Saya kemudian menerjemahkan tehnik itu dalam sebuah doa, “Allahummaj’al awwalayawmina hadza shalahan

wa awsathahu najahan wa akhirahufalahan (Ya Allah, jadikanlah awal hari kami ini kebaikan, pertengahannya

keberuntungan, dan akhirnya kebahagiaan).” Bacalah doa ini dengan seluruh pikiran kita, dengan seluruh

konsentrasi kita. Tuhan akan menciptakan berbagai peristiwa lewat pikiran kita.

Dalam sebuah ayat Al-Quran disebutkan bahwa Allah akan menyiksa orang-orang zalim lewat tangan-tangan

orang Mukmin. Saya teringat seorang ulama besar Hizbullah, Sayyid Husein Fadhlullah, saat berjumpa dengan

saya, mengatakan. “Kita semua harus menjadi tangan-tangan Tuhan untuk membalas orang-orang zalim.”

Sebab itu, oleh orang-orang zalim, Husein Fadhlullah disebut sebagai teroris. Padahal, hal itu ia lakukan

karena ia memahami bahwa Tuhan menyiksa orang-orang zalim lewat orang-orang Mukmin. God as us; God as

me; God as you. You are all God as you.

Pesan moral dari pembicaraan ini sederhana saja, yaitu kita mesti membiasakan berpikir

positif (husnuzhan) kepada Allah Swt. Kalau kita terapkan dalam kegiatan belajar mengajar, misalnya Anda

berangkat dari rumah dengan pikiran bahwa murid-murid agaknya tidak akan paham penjelasan saya, atau
tidak suka kepada saya, maka insya Allah, what you think about will come true (apa yang Anda pikirkan akan

benar-benar terjadi).

Sebetulnya hanya ada dua pilihan buat kita dalam memandang hidup ini: husnuzhan atau su’uzhan kepada

Allah Swt. Kalau kita berpikir bahwa anak kita sudah tidak bisa diperbaiki lagi, maka insya Allah anak itu tidak

akan bisa baik. Karena, kita adalah co-Creators. Kita menciptakan berbagai peristiwa di alam semesta ini

dengan pikiran kita. Tetapi, pikiran itu harus disadari betul. Karena itu, di sini judulnya adalah the potential

conscious thinking, potensi berpikir sadar. Kita sering juga berpikir tetapi tidak sadar apa yang kita pikirkan,

misalnya tidak sadar bahwa kita sedang memelihara pikiran-pikiran negatif.

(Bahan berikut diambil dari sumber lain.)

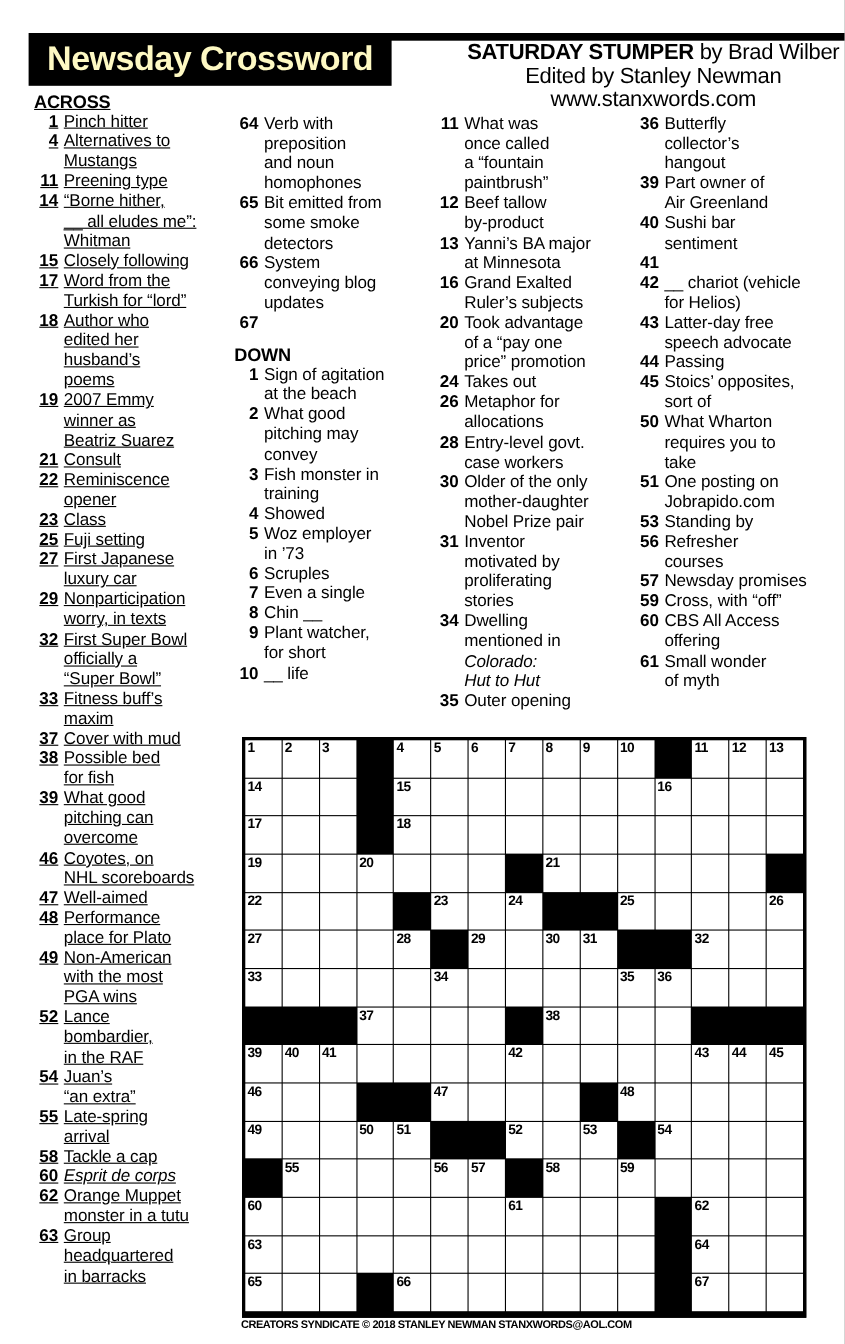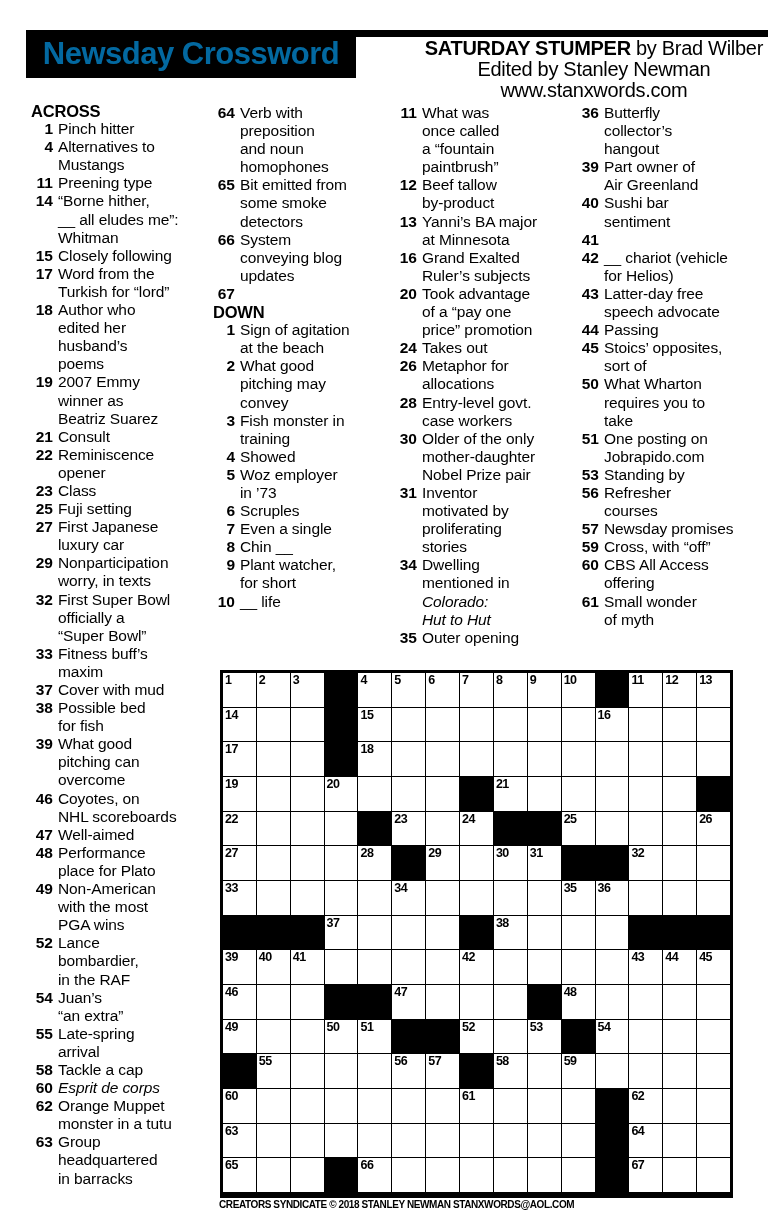--- a/index.html
+++ b/index.html
@@ -16,7 +16,7 @@
   }
   .brand-banner {
     position:absolute; left:26px; top:30px; width:330px; height:48px;
-    background:#000; color:#0369a1; display:flex; align-items:center; justify-content:center;
+    background:#000; color:#fef9c3; display:flex; align-items:center; justify-content:center;
   }
   .brand-banner span {
     font-size:31px; font-weight:bold; letter-spacing:-0.5px; white-space:nowrap;

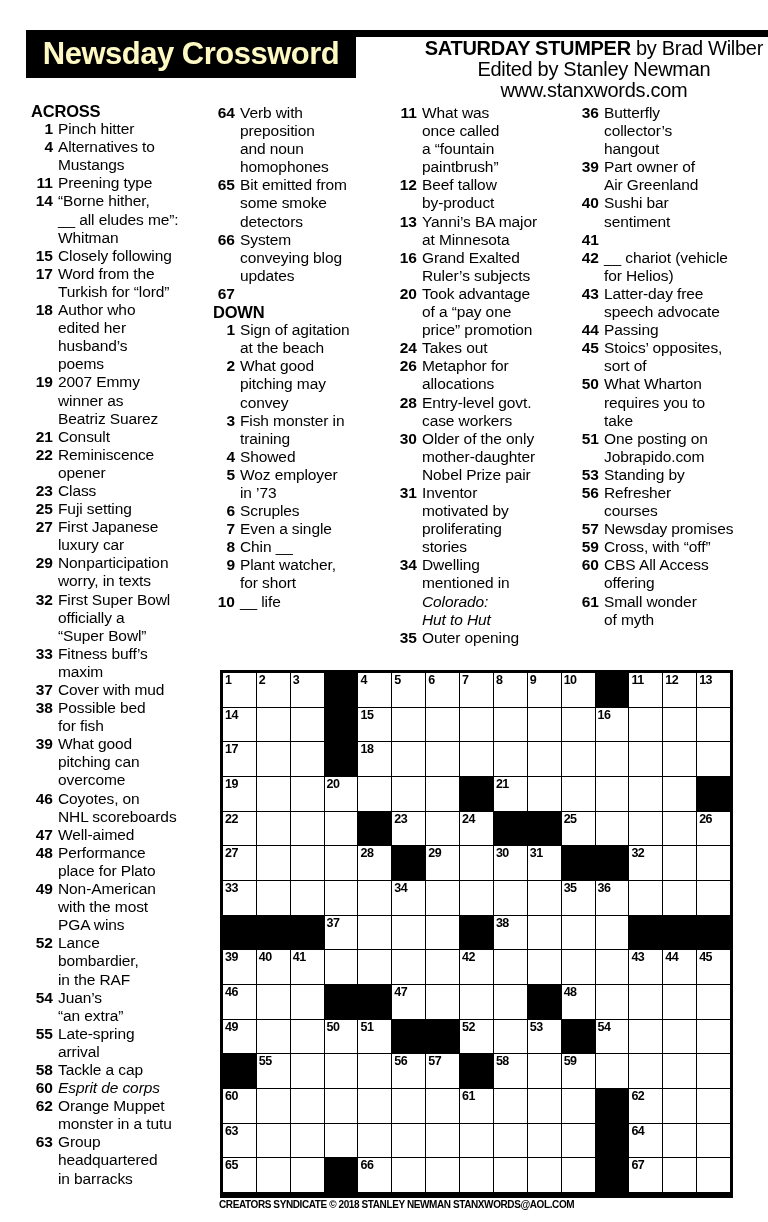--- a/index.html
+++ b/index.html
@@ -28,7 +28,7 @@
   .masthead .bold { font-weight:bold; }
   
   .clue-col { position:absolute; font-size:15.5px; line-height:18.1px; }
-  .clue-col-1 { left:31px;  top:102px; width:176px; }
+  .clue-col-1 { left:31px;  top:84px; width:176px;text-decoration:underline; }
   .clue-col-2 { left:213px; top:104px; width:176px; }
   .clue-col-3 { left:395px; top:104px; width:182px; }
   .clue-col-4 { left:577px; top:104px; width:188px; }

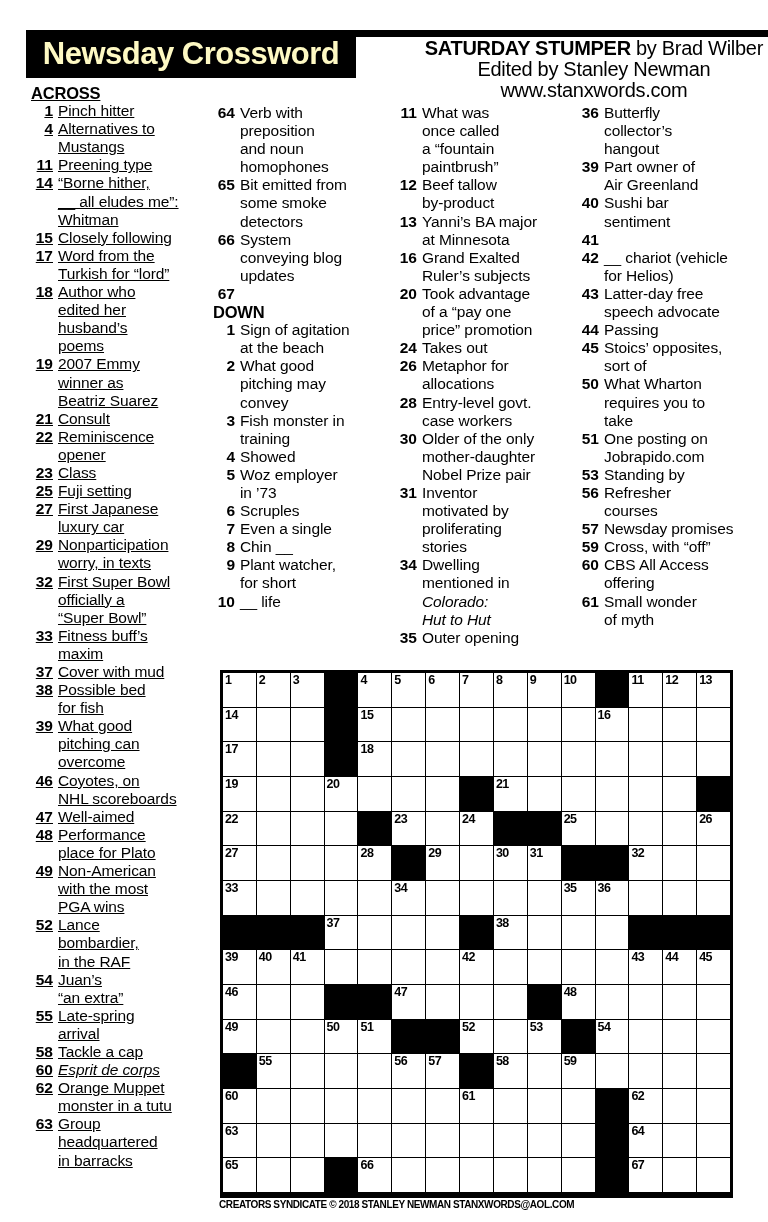--- a/index.html
+++ b/index.html
@@ -33,7 +33,7 @@
   .clue-col-3 { left:395px; top:104px; width:182px; }
   .clue-col-4 { left:577px; top:104px; width:188px; }
   .clue-header { font-weight:bold; font-size:16.5px; letter-spacing:-0.2px; }
-  .clue-header:not(:first-child) { }
+  .clue-header:not(:first-child) { margin-top:11px; }
   .clue { display:flex; }
   .clue .num { flex:0 0 27px; text-align:right; padding-right:5px; font-weight:bold; }
   .clue .txt { flex:1; white-space:pre-line; letter-spacing:-0.1px; }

Sebab itu, jangan biarkan orang-orang di sekitar kita mempengaruhi kita dengan pikiran-pikiran negatif,

karena dengan begitu kita akan menciptakan peristiwa-peristiwa negatif pula. Kalau kita terpengaruh oleh

pikiran-pikiran negatif orang lain, kita sendiri yang akan menuai panen yang tidak menguntungkan. Kalau ada

orang yang mempunyai pandangan negatif, maka jangan terima pandangannya. Biarkan dia membangun

realitas negatif yang ia kehendaki. Kita tidak perlu ikut-ikutan membuat realitas negatif. Melainkan,

bayangkanlah pikiran-pikiran positif, sebab itu akan menjadi kenyataan, it will happen. Dengan berpikir positif

Anda menciptakan peristiwa yang positif juga.